EXERCISE BRIEF —
Reproduce the whole of the records exactly, and make sure no picture is carried into the result.

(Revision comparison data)
■ ■ ■ ■ ■

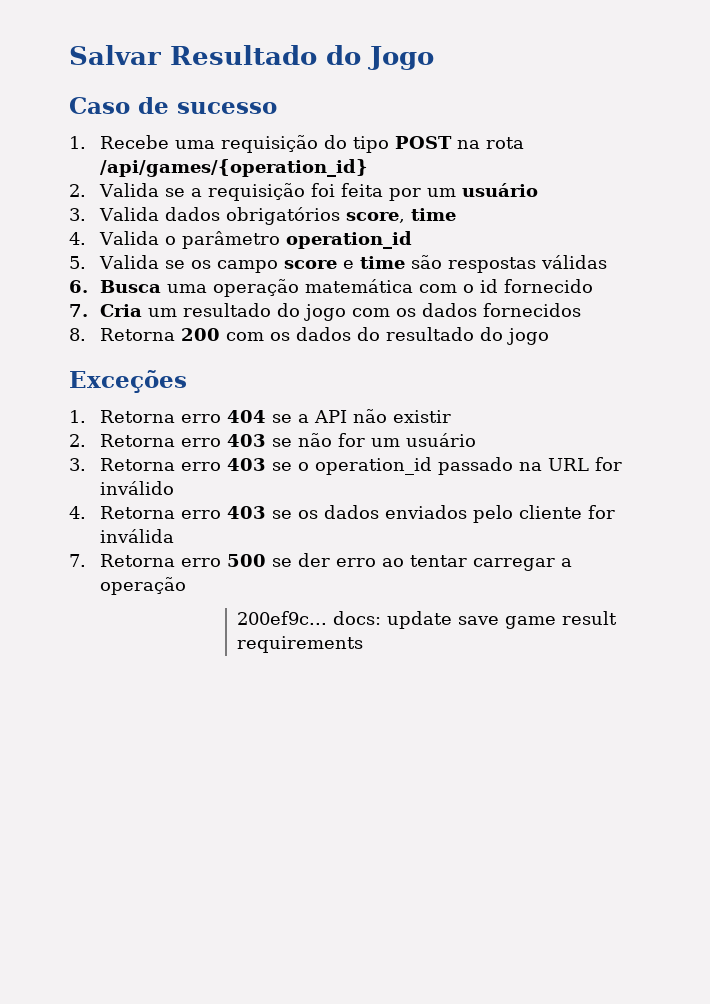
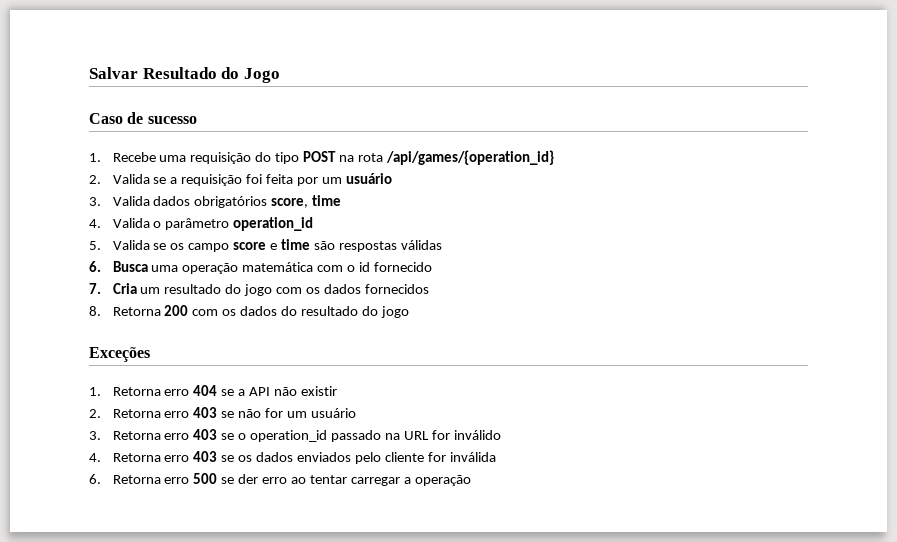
- 7. Retorna erro 500 se der erro ao tentar carregar a operação
+ 6. Retorna erro 500 se der erro ao tentar carregar a operação
- 200ef9c... docs: update save game result requirements

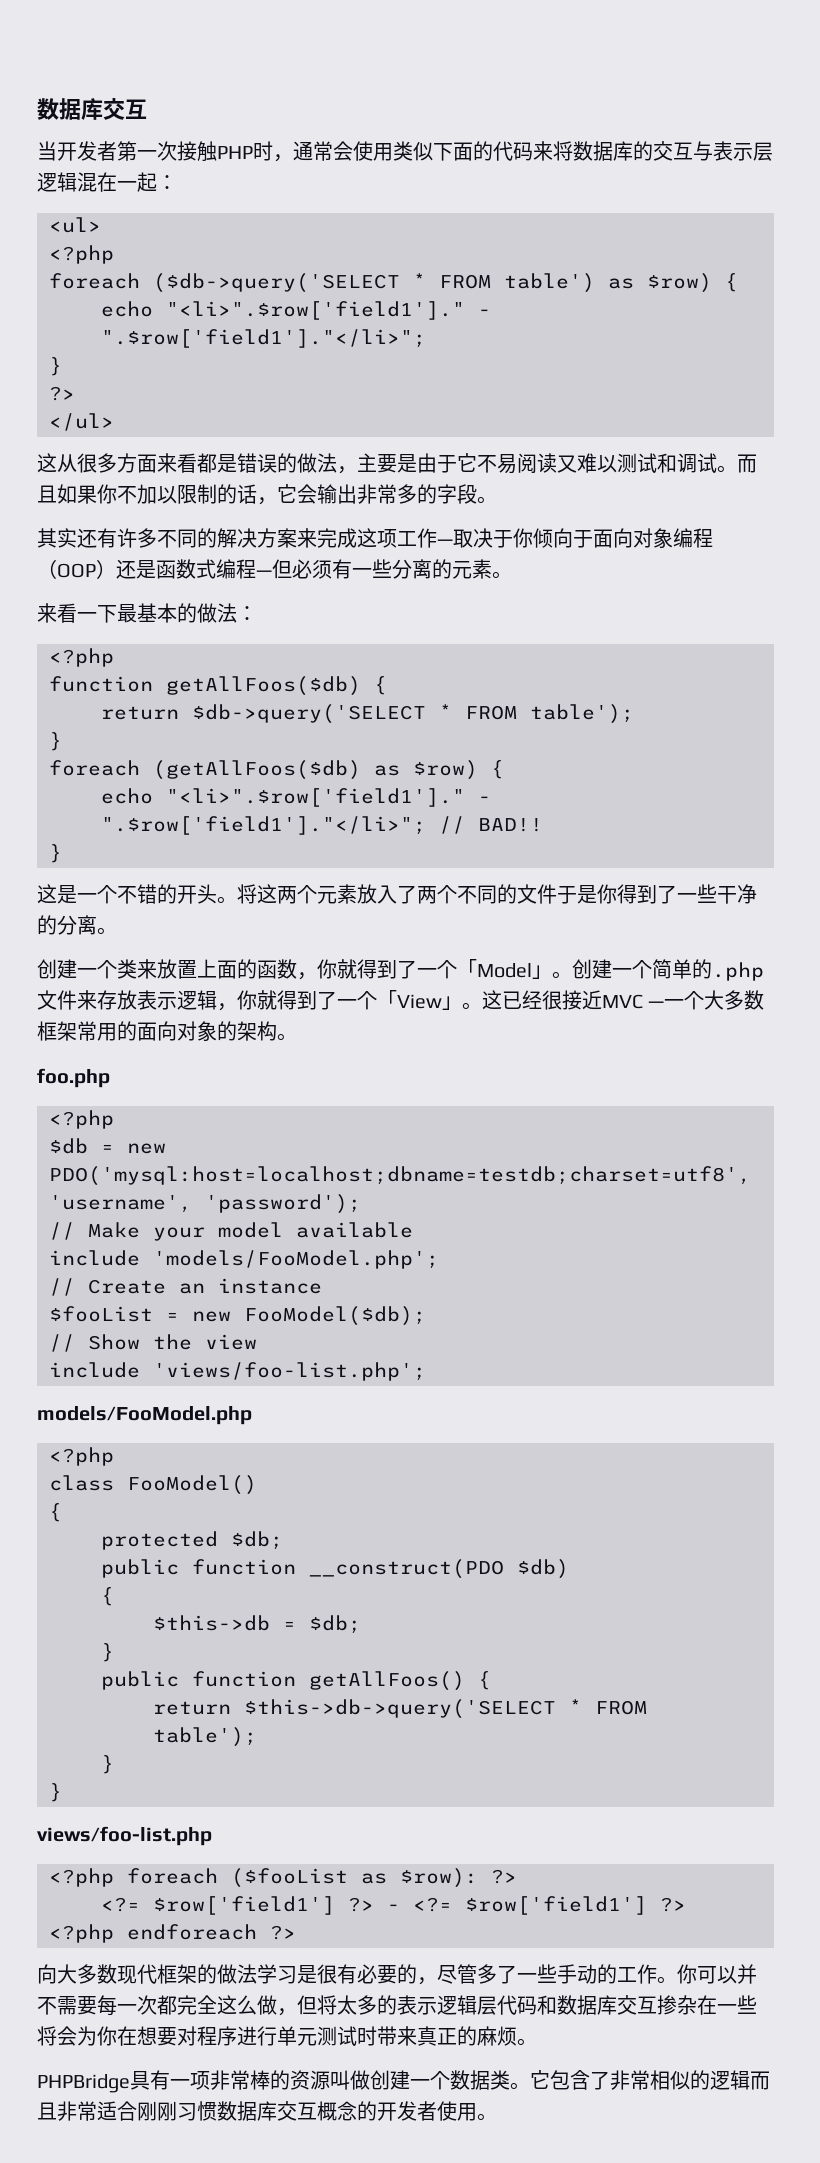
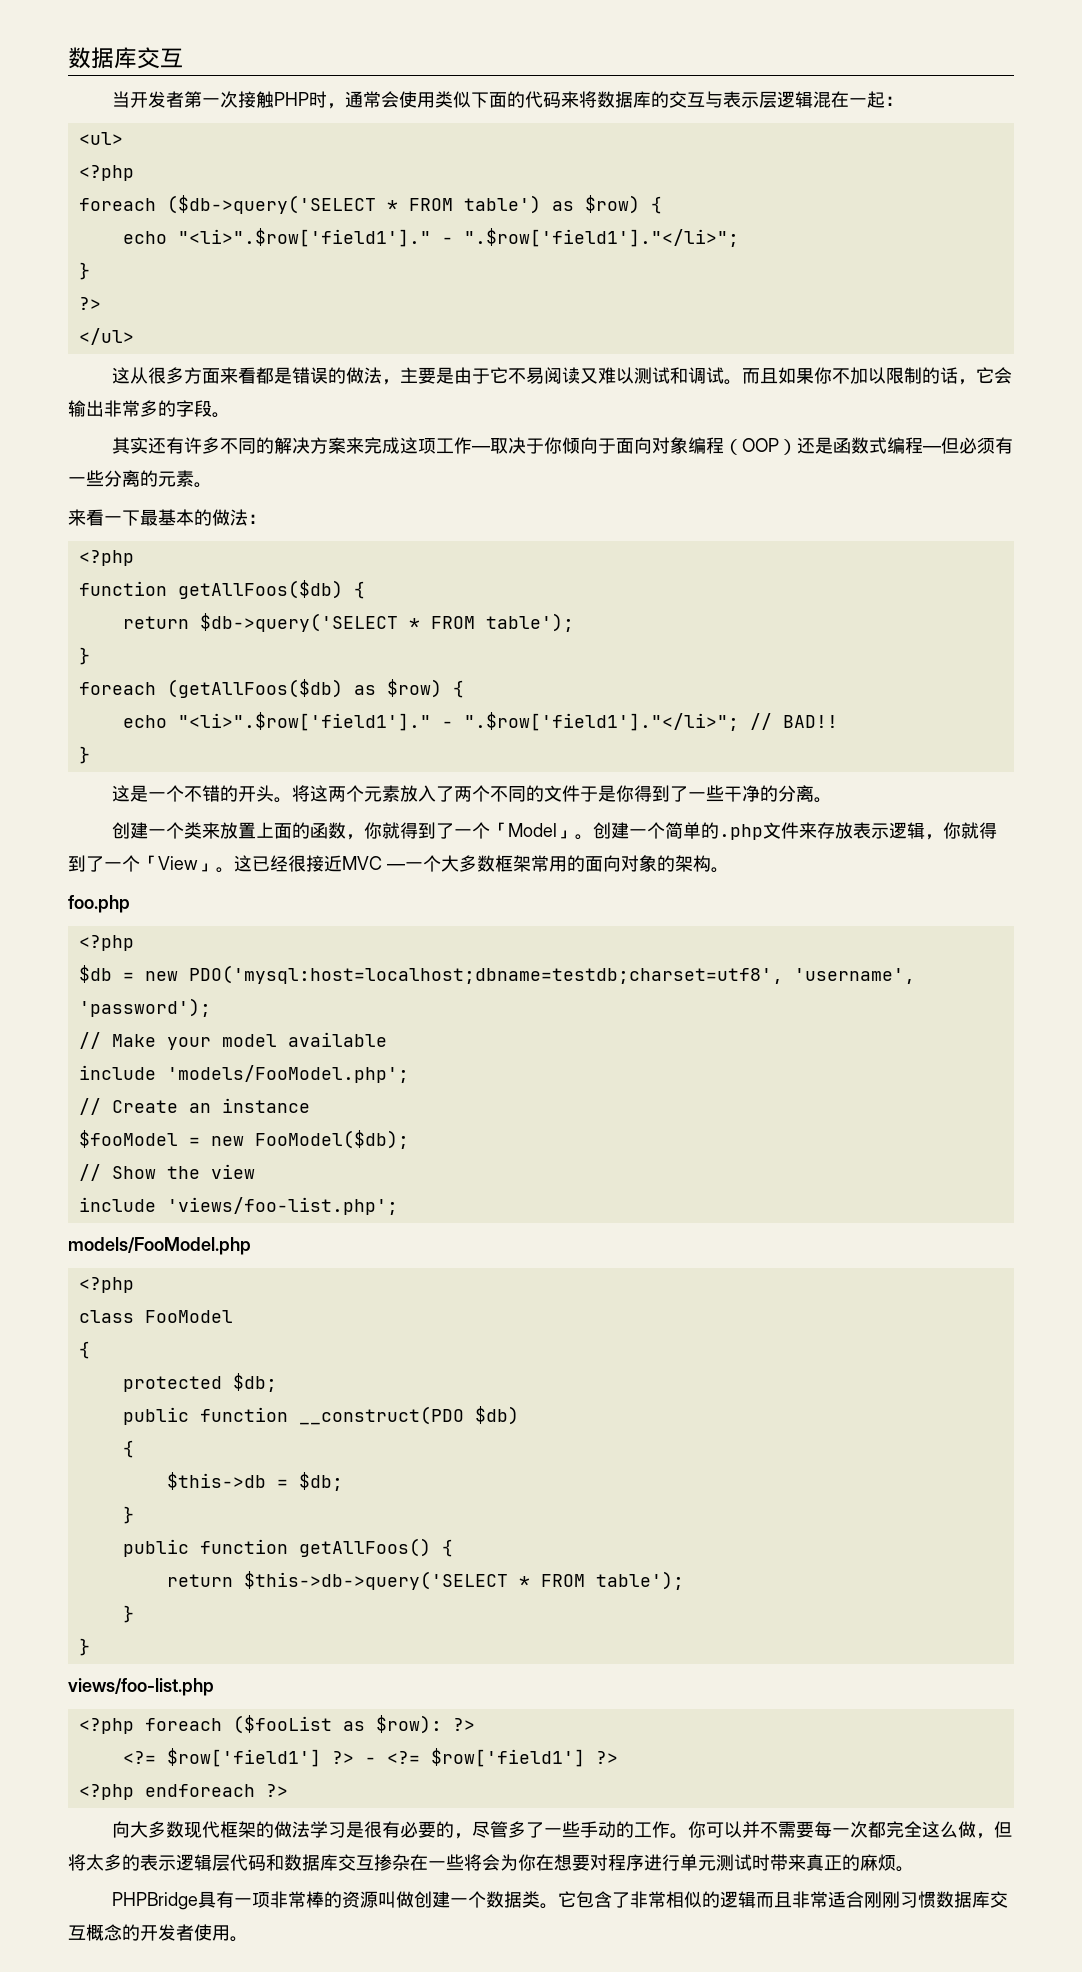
- $fooList = new FooModel($db);
+ $fooModel = new FooModel($db);
- class FooModel()
+ class FooModel

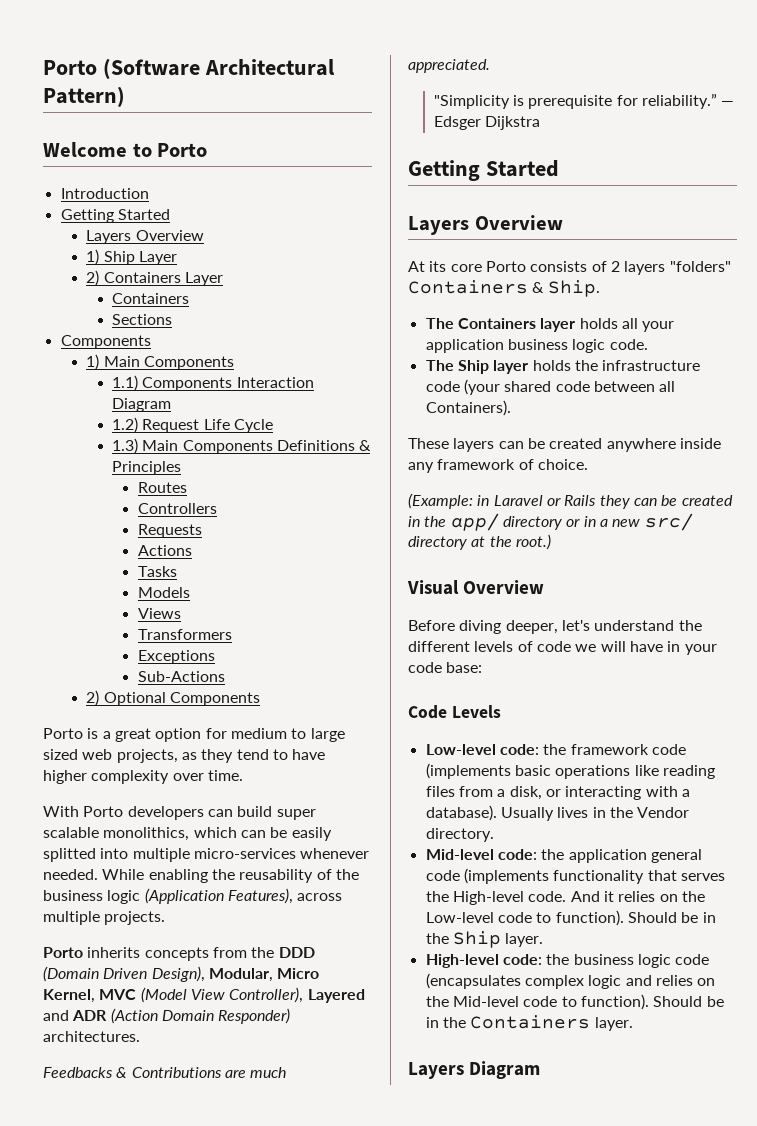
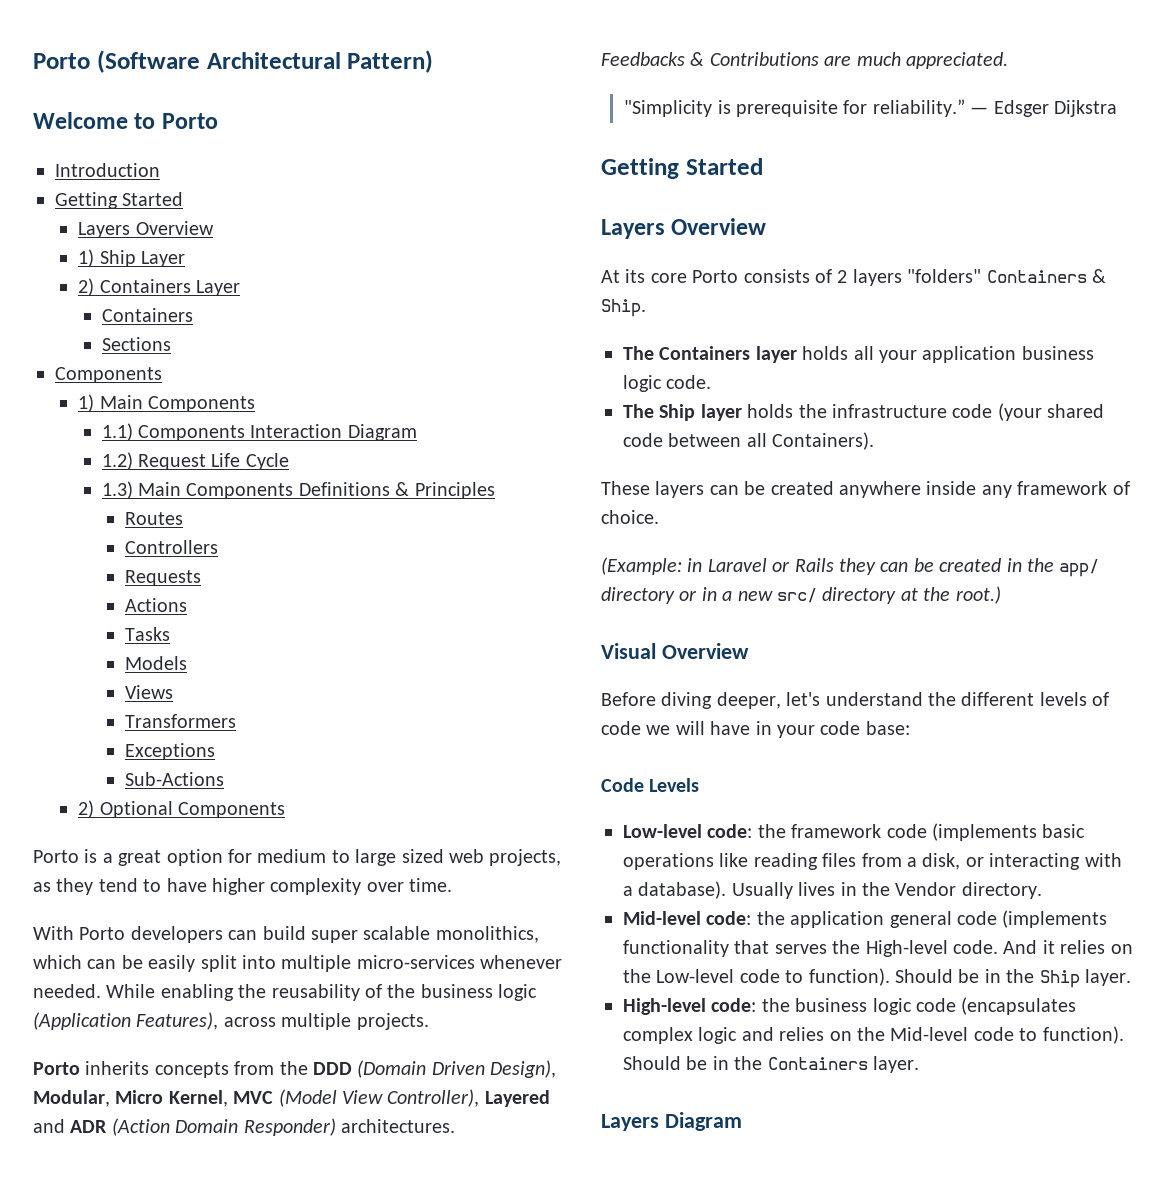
- With Porto developers can build super scalable monolithics, which can be easily splitted into multiple micro-services whenever needed.
+ With Porto developers can build super scalable monolithics, which can be easily split into multiple micro-services whenever needed.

■ ■ ■ ■ ■

EXPECTED ANSWER —
- 7. Retorna erro 500 se der erro ao tentar carregar a operação
+ 6. Retorna erro 500 se der erro ao tentar carregar a operação
- 200ef9c... docs: update save game result requirements

- $fooList = new FooModel($db);
+ $fooModel = new FooModel($db);
- class FooModel()
+ class FooModel

- With Porto developers can build super scalable monolithics, which can be easily splitted into multiple micro-services whenever needed.
+ With Porto developers can build super scalable monolithics, which can be easily split into multiple micro-services whenever needed.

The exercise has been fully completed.